"Love must have wings to fly away from love, and to fly back again"
About this Quote
The subtext has an edge that feels modern: devotion isn’t proven by constant proximity; it’s proven by choice, renewed. Robinson quietly rejects the sentimental fantasy that true love should be effortless permanence. He suggests love needs space, doubt, even absence to remain honest. That’s a bracing thought from a poet associated with clear-eyed portraits of loneliness and small-town constraint. In a culture that often confuses intensity with intimacy, Robinson sketches a more mature geometry: distance can be part of closeness, not its enemy.

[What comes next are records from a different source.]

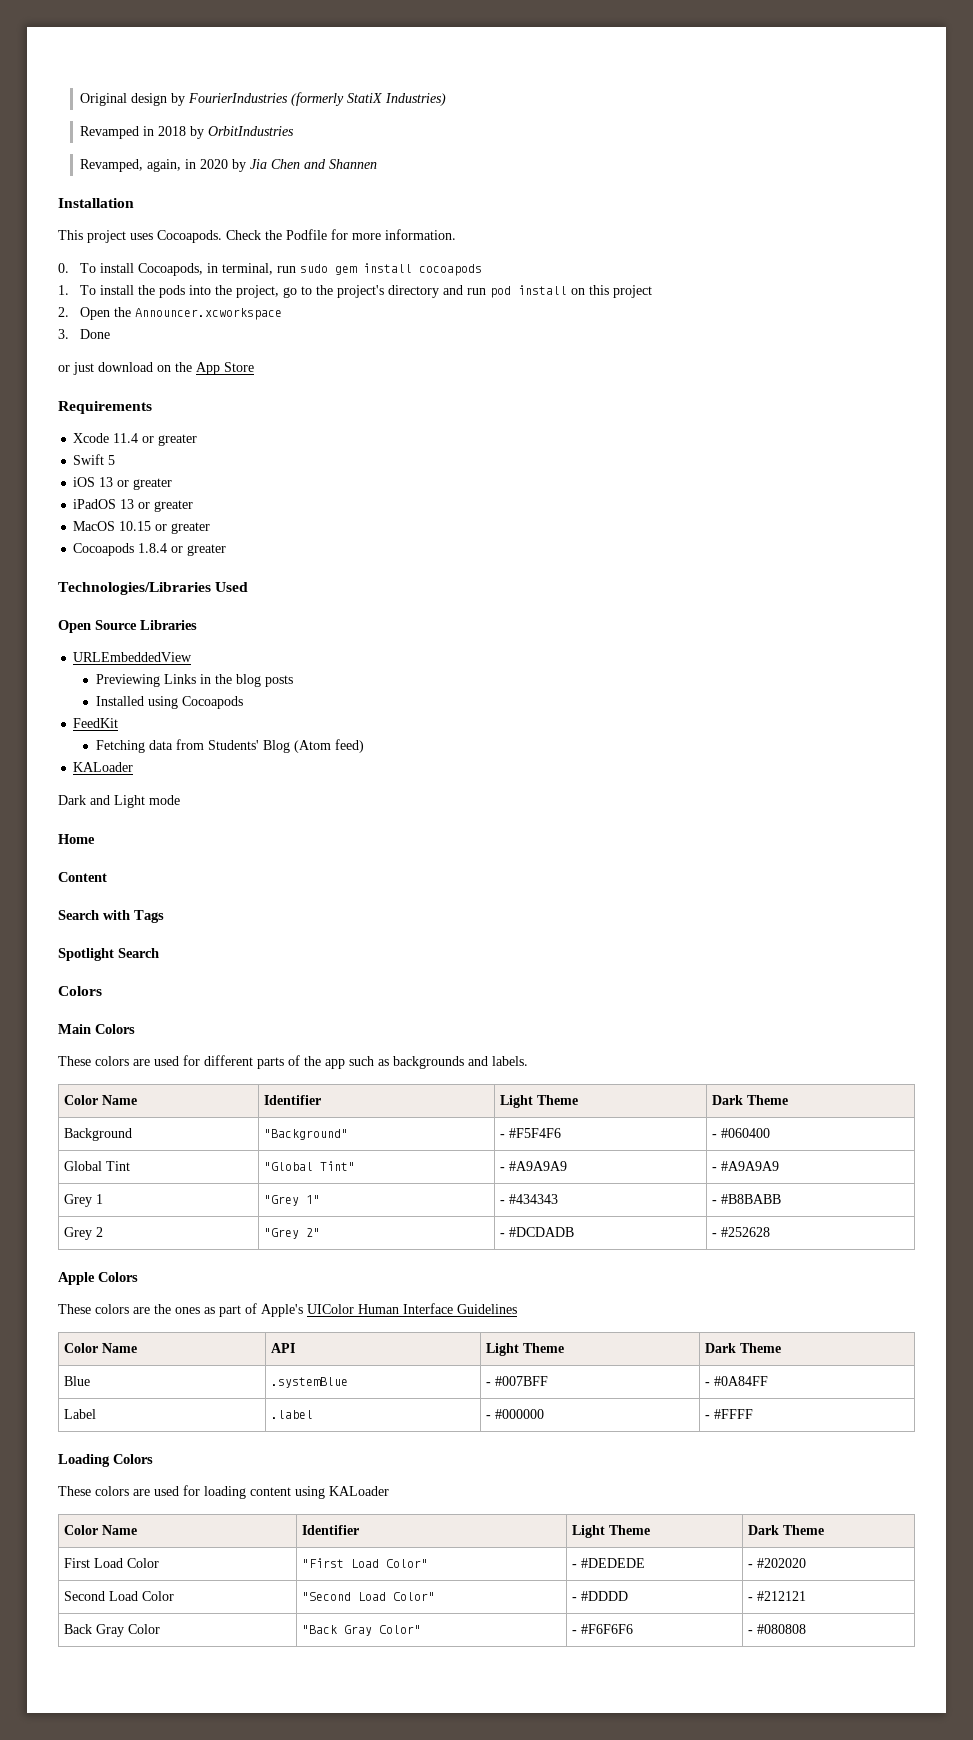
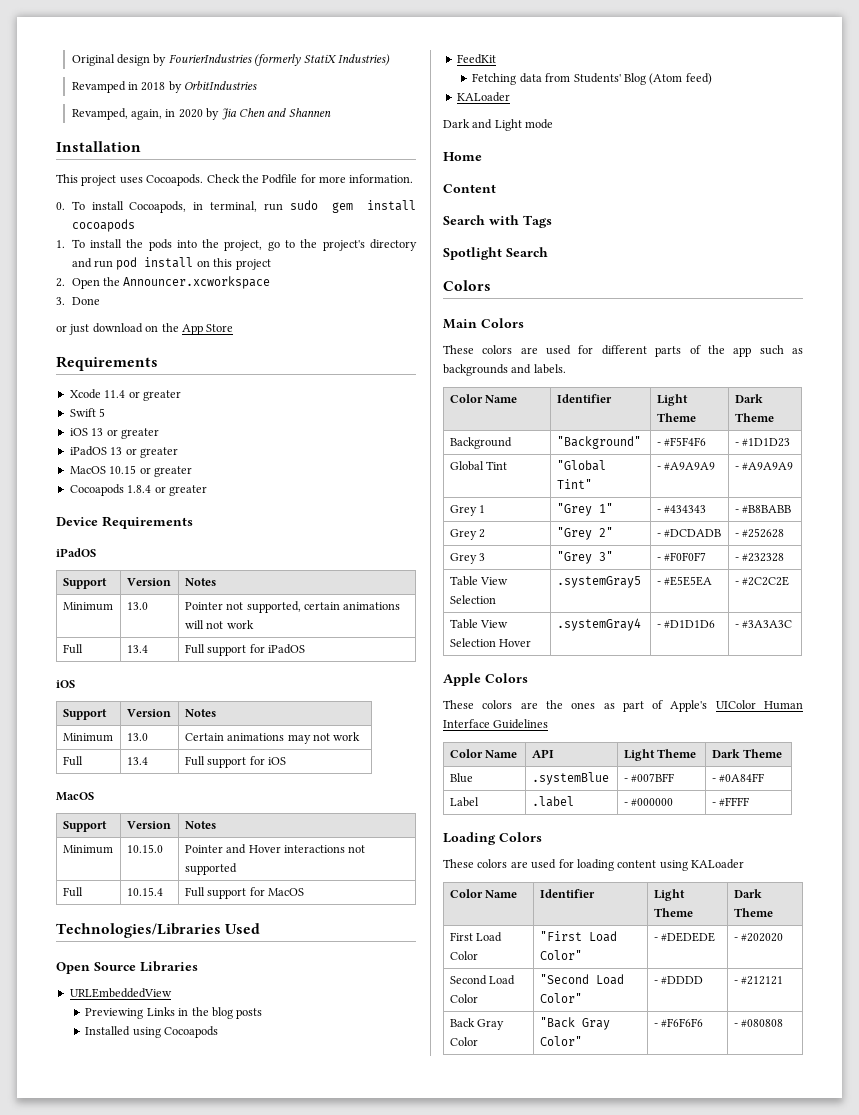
(227, 550) none -> [56,516,193,529] [56,548,96,557] [62,578,107,589] [126,578,171,586] [184,578,216,586] [62,602,113,611] [126,602,148,610] [184,601,401,613] [184,620,254,629] [62,644,83,654] [126,645,148,653] [184,644,305,656] [56,680,75,688] [62,709,107,720] [126,709,171,717] [184,709,216,717] [62,733,113,742] [126,733,148,741] [184,732,361,744] [62,756,83,766] [126,757,148,765] [184,756,286,768] [56,792,94,801] [62,821,107,832] [126,821,171,829] [184,821,216,829] [62,845,113,854] [126,844,163,853] [184,844,366,854] [184,863,237,875] [62,887,83,897] [126,887,163,896] [184,887,304,899] // Device Requirements // iPadOS // Support | Version | Notes // Minimum | 13.0 | Pointer not supported, certain animations will not work // Full | 13.4 | Full support for iPadOS // iOS // Support | Version | Notes // Minimum | 13.0 | Certain animations may not work // Full | 13.4 | Full support for iOS // MacOS // Support | Version | Notes // Minimum | 10.15.0 | Pointer and Hover interactions not supported // Full | 10.15.4 | Full support for MacOS
[721,1128,771,1138] #060400 -> [742,438,791,447] #1D1D23
(771, 1232) none -> [449,553,486,564] [556,551,613,564] [656,552,707,561] [734,553,785,562] [449,576,509,586] [449,595,496,604] [556,576,641,588] [656,576,713,586] [734,576,790,586] [449,619,509,629] [449,638,532,647] [556,618,641,631] [656,620,716,628] [734,620,793,628] // Grey 3 | "Grey 3" | - #F0F0F7 | - #232328 // Table View Selection | .systemGray5 | - #E5E5EA | - #2C2C2E // Table View Selection Hover | .systemGray4 | - #D1D1D6 | - #3A3A3C

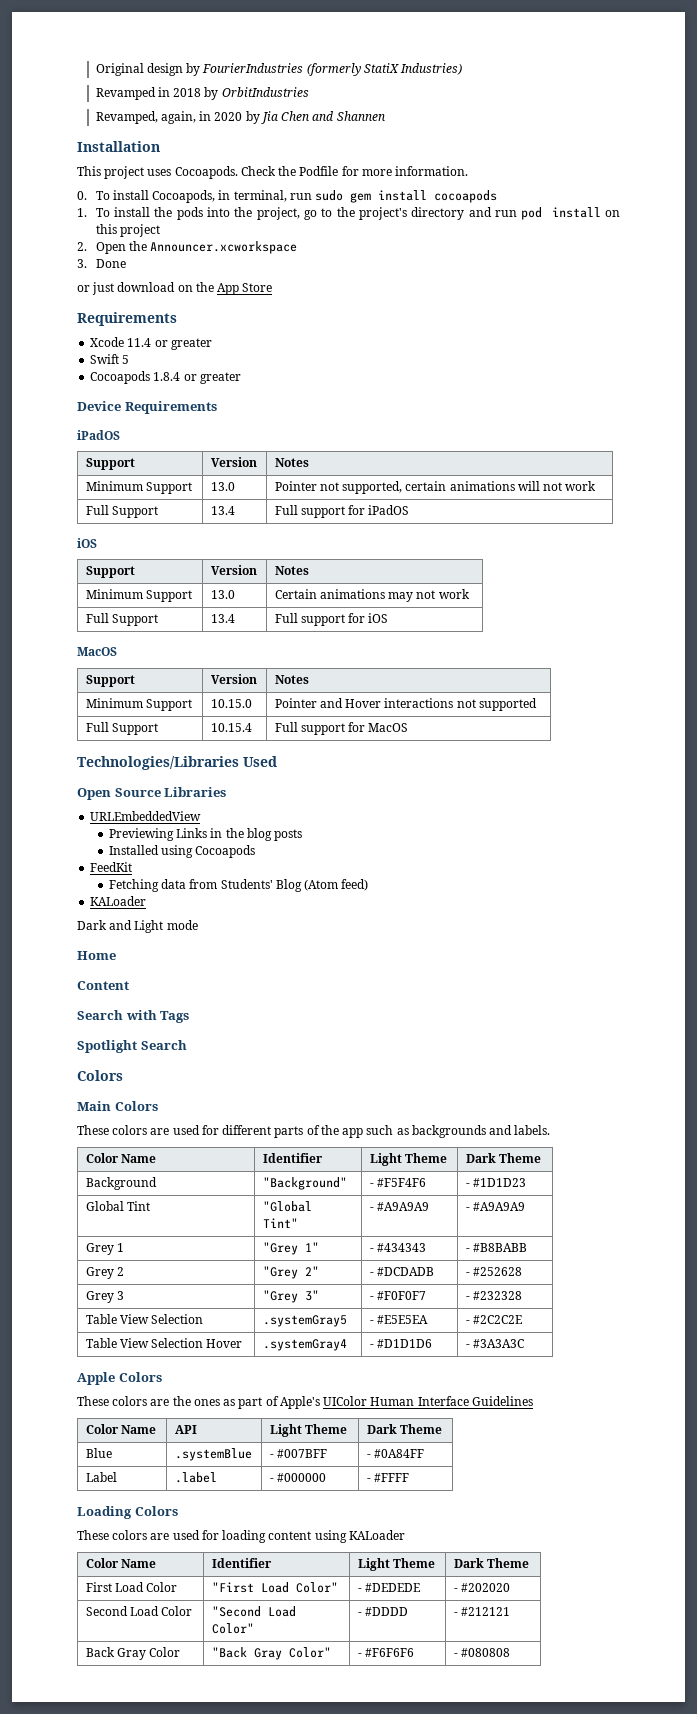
[69,428,159,439] [69,446,178,458] [69,465,192,477] // iOS 13 or greater // iPadOS 13 or greater // MacOS 10.15 or greater -> (130, 359) none
(113, 606) none -> [145,482,192,494] Support
(83, 649) none -> [111,506,158,518] Support
(113, 737) none -> [145,590,192,602] Support
(83, 761) none -> [111,614,158,626] Support
(113, 849) none -> [145,699,192,711] Support
(83, 892) none -> [111,723,158,735] Support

Context matters. Writing in early 20th-century New England moral climates, Robinson watched lives narrowed by duty and reputation. His poems often reveal people trapped by the stories they’re forced to live. Against that backdrop, the “wings” read like a moral insistence: love that can’t survive freedom isn’t love worth defending. The line flatters no one. It proposes a harder romance - one that risks loss to avoid fraud.
Quote Details
| Topic | Love |
|---|---|
| Source | Help us find the source |
| Cite |
Citation Formats
APA Style (7th ed.)
Robinson, Edwin A. (2026, January 17). Love must have wings to fly away from love, and to fly back again. FixQuotes. https://fixquotes.com/quotes/love-must-have-wings-to-fly-away-from-love-and-to-59794/
Chicago Style
Robinson, Edwin A. "Love must have wings to fly away from love, and to fly back again." FixQuotes. January 17, 2026. https://fixquotes.com/quotes/love-must-have-wings-to-fly-away-from-love-and-to-59794/.
MLA Style (9th ed.)
"Love must have wings to fly away from love, and to fly back again." FixQuotes, 17 Jan. 2026, https://fixquotes.com/quotes/love-must-have-wings-to-fly-away-from-love-and-to-59794/. Accessed 5 Mar. 2026.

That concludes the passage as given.